Please repeat the listing exactly, with every line intact.
——
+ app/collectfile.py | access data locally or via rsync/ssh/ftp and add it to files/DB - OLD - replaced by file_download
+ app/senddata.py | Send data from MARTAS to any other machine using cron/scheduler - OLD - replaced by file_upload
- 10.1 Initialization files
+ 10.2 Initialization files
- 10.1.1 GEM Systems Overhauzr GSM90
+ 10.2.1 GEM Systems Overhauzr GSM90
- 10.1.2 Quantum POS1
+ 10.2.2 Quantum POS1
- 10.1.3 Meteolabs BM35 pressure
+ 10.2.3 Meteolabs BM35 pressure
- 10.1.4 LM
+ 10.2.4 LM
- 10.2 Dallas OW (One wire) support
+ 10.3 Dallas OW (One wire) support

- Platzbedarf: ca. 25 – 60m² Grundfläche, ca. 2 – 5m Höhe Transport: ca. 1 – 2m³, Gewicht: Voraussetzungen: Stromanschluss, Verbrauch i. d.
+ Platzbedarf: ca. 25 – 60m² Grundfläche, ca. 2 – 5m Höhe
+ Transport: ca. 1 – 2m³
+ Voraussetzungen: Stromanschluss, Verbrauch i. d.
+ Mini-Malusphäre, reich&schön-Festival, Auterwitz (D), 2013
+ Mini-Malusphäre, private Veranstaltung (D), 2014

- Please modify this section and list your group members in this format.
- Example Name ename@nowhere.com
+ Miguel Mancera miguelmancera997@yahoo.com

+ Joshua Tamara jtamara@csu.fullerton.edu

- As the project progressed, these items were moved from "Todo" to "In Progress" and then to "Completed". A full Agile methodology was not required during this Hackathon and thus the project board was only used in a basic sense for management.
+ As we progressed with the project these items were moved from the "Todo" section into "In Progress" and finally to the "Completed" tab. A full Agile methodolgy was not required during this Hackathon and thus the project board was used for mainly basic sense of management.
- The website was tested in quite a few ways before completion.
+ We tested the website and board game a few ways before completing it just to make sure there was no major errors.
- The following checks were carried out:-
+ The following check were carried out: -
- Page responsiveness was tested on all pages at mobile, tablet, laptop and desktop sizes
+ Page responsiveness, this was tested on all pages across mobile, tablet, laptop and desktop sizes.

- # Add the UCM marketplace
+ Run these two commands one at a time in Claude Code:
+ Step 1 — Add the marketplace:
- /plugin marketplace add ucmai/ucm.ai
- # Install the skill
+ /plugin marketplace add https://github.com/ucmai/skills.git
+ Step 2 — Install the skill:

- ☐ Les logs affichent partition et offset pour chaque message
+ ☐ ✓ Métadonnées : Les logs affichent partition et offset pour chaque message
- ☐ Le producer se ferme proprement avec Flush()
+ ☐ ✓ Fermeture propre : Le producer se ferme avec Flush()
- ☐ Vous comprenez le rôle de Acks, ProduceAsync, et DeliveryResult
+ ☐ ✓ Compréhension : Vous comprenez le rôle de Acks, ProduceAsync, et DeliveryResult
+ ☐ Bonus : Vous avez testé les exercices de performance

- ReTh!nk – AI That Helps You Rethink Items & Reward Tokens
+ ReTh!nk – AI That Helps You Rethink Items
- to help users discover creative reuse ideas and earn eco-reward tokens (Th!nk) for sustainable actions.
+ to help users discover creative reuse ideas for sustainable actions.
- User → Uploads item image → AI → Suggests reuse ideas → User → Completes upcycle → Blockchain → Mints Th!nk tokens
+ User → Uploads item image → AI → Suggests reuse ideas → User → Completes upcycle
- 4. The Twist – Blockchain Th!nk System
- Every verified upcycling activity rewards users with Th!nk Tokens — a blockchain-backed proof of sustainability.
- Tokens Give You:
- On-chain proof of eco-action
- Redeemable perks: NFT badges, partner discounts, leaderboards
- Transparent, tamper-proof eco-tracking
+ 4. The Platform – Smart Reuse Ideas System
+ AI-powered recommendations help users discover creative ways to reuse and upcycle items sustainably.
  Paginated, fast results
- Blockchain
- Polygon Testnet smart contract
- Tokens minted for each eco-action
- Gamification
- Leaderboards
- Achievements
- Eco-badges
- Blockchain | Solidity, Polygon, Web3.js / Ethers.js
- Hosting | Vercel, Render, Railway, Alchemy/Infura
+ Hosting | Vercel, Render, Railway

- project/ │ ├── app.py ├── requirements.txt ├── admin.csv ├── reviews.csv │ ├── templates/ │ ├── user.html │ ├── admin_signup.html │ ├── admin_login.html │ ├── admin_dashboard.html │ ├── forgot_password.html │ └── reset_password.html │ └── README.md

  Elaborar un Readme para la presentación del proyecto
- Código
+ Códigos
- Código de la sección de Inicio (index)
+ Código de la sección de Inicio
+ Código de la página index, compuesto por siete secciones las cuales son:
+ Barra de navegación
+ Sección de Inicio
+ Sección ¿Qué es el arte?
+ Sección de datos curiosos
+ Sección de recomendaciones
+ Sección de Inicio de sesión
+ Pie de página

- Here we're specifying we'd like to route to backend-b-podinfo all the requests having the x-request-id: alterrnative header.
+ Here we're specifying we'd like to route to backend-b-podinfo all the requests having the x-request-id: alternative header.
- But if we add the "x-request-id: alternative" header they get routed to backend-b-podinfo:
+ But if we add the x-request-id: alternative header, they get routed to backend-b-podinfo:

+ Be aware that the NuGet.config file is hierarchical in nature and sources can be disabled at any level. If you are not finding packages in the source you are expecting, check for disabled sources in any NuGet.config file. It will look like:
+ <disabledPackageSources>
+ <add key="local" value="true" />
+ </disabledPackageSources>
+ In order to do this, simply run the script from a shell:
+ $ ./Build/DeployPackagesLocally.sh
——
> **SOLUTION TO THIS PROBLEM**:
+ app/collectfile.py | access data locally or via rsync/ssh/ftp and add it to files/DB - OLD - replaced by file_download
+ app/senddata.py | Send data from MARTAS to any other machine using cron/scheduler - OLD - replaced by file_upload
- 10.1 Initialization files
+ 10.2 Initialization files
- 10.1.1 GEM Systems Overhauzr GSM90
+ 10.2.1 GEM Systems Overhauzr GSM90
- 10.1.2 Quantum POS1
+ 10.2.2 Quantum POS1
- 10.1.3 Meteolabs BM35 pressure
+ 10.2.3 Meteolabs BM35 pressure
- 10.1.4 LM
+ 10.2.4 LM
- 10.2 Dallas OW (One wire) support
+ 10.3 Dallas OW (One wire) support

- Platzbedarf: ca. 25 – 60m² Grundfläche, ca. 2 – 5m Höhe Transport: ca. 1 – 2m³, Gewicht: Voraussetzungen: Stromanschluss, Verbrauch i. d.
+ Platzbedarf: ca. 25 – 60m² Grundfläche, ca. 2 – 5m Höhe
+ Transport: ca. 1 – 2m³
+ Voraussetzungen: Stromanschluss, Verbrauch i. d.
+ Mini-Malusphäre, reich&schön-Festival, Auterwitz (D), 2013
+ Mini-Malusphäre, private Veranstaltung (D), 2014

- Please modify this section and list your group members in this format.
- Example Name ename@nowhere.com
+ Miguel Mancera miguelmancera997@yahoo.com

+ Joshua Tamara jtamara@csu.fullerton.edu

- As the project progressed, these items were moved from "Todo" to "In Progress" and then to "Completed". A full Agile methodology was not required during this Hackathon and thus the project board was only used in a basic sense for management.
+ As we progressed with the project these items were moved from the "Todo" section into "In Progress" and finally to the "Completed" tab. A full Agile methodolgy was not required during this Hackathon and thus the project board was used for mainly basic sense of management.
- The website was tested in quite a few ways before completion.
+ We tested the website and board game a few ways before completing it just to make sure there was no major errors.
- The following checks were carried out:-
+ The following check were carried out: -
- Page responsiveness was tested on all pages at mobile, tablet, laptop and desktop sizes
+ Page responsiveness, this was tested on all pages across mobile, tablet, laptop and desktop sizes.

- # Add the UCM marketplace
+ Run these two commands one at a time in Claude Code:
+ Step 1 — Add the marketplace:
- /plugin marketplace add ucmai/ucm.ai
- # Install the skill
+ /plugin marketplace add https://github.com/ucmai/skills.git
+ Step 2 — Install the skill:

- ☐ Les logs affichent partition et offset pour chaque message
+ ☐ ✓ Métadonnées : Les logs affichent partition et offset pour chaque message
- ☐ Le producer se ferme proprement avec Flush()
+ ☐ ✓ Fermeture propre : Le producer se ferme avec Flush()
- ☐ Vous comprenez le rôle de Acks, ProduceAsync, et DeliveryResult
+ ☐ ✓ Compréhension : Vous comprenez le rôle de Acks, ProduceAsync, et DeliveryResult
+ ☐ Bonus : Vous avez testé les exercices de performance

- ReTh!nk – AI That Helps You Rethink Items & Reward Tokens
+ ReTh!nk – AI That Helps You Rethink Items
- to help users discover creative reuse ideas and earn eco-reward tokens (Th!nk) for sustainable actions.
+ to help users discover creative reuse ideas for sustainable actions.
- User → Uploads item image → AI → Suggests reuse ideas → User → Completes upcycle → Blockchain → Mints Th!nk tokens
+ User → Uploads item image → AI → Suggests reuse ideas → User → Completes upcycle
- 4. The Twist – Blockchain Th!nk System
- Every verified upcycling activity rewards users with Th!nk Tokens — a blockchain-backed proof of sustainability.
- Tokens Give You:
- On-chain proof of eco-action
- Redeemable perks: NFT badges, partner discounts, leaderboards
- Transparent, tamper-proof eco-tracking
+ 4. The Platform – Smart Reuse Ideas System
+ AI-powered recommendations help users discover creative ways to reuse and upcycle items sustainably.
  Paginated, fast results
- Blockchain
- Polygon Testnet smart contract
- Tokens minted for each eco-action
- Gamification
- Leaderboards
- Achievements
- Eco-badges
- Blockchain | Solidity, Polygon, Web3.js / Ethers.js
- Hosting | Vercel, Render, Railway, Alchemy/Infura
+ Hosting | Vercel, Render, Railway

- project/ │ ├── app.py ├── requirements.txt ├── admin.csv ├── reviews.csv │ ├── templates/ │ ├── user.html │ ├── admin_signup.html │ ├── admin_login.html │ ├── admin_dashboard.html │ ├── forgot_password.html │ └── reset_password.html │ └── README.md

  Elaborar un Readme para la presentación del proyecto
- Código
+ Códigos
- Código de la sección de Inicio (index)
+ Código de la sección de Inicio
+ Código de la página index, compuesto por siete secciones las cuales son:
+ Barra de navegación
+ Sección de Inicio
+ Sección ¿Qué es el arte?
+ Sección de datos curiosos
+ Sección de recomendaciones
+ Sección de Inicio de sesión
+ Pie de página

- Here we're specifying we'd like to route to backend-b-podinfo all the requests having the x-request-id: alterrnative header.
+ Here we're specifying we'd like to route to backend-b-podinfo all the requests having the x-request-id: alternative header.
- But if we add the "x-request-id: alternative" header they get routed to backend-b-podinfo:
+ But if we add the x-request-id: alternative header, they get routed to backend-b-podinfo:

+ Be aware that the NuGet.config file is hierarchical in nature and sources can be disabled at any level. If you are not finding packages in the source you are expecting, check for disabled sources in any NuGet.config file. It will look like:
+ <disabledPackageSources>
+ <add key="local" value="true" />
+ </disabledPackageSources>
+ In order to do this, simply run the script from a shell:
+ $ ./Build/DeployPackagesLocally.sh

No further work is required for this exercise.